REQUIREMENT:
Within the data below, find the string "header" and return each line where it occurs.

[Code change snippets]
----------

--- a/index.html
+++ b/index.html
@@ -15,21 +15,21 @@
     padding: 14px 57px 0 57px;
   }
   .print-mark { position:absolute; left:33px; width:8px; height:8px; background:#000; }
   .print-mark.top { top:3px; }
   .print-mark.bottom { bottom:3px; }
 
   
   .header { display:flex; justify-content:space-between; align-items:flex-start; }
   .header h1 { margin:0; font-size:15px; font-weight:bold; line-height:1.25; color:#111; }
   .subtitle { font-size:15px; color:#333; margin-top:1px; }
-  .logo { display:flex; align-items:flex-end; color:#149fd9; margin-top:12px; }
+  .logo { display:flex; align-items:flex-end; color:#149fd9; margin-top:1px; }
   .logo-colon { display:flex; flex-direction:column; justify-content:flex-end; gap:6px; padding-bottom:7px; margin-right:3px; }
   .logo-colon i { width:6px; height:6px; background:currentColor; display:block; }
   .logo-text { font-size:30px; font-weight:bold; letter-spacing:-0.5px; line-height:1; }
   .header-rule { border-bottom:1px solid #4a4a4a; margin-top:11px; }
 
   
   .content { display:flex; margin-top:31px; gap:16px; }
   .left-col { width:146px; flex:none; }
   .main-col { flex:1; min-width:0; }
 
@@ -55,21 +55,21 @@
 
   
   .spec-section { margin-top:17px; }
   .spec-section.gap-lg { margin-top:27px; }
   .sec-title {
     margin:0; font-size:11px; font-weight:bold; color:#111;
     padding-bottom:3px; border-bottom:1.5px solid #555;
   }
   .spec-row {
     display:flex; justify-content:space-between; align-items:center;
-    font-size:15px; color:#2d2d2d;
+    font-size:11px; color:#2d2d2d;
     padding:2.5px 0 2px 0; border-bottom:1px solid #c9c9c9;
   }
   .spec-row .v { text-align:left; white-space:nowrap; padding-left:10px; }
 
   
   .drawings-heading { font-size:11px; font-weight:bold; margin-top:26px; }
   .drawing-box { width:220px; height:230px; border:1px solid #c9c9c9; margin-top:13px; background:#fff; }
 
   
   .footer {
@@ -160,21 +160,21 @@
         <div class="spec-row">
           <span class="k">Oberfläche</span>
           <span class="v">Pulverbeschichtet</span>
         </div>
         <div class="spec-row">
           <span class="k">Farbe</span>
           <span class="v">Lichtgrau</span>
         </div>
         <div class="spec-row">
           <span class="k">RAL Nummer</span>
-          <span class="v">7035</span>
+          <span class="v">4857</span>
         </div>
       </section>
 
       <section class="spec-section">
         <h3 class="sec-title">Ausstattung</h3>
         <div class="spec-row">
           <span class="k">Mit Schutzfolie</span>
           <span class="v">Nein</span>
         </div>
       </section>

----------

SOLUTION BELOW:
   .header { display:flex; justify-content:space-between; align-items:flex-start; }
   .header h1 { margin:0; font-size:15px; font-weight:bold; line-height:1.25; color:#111; }
   .header-rule { border-bottom:1px solid #4a4a4a; margin-top:11px; }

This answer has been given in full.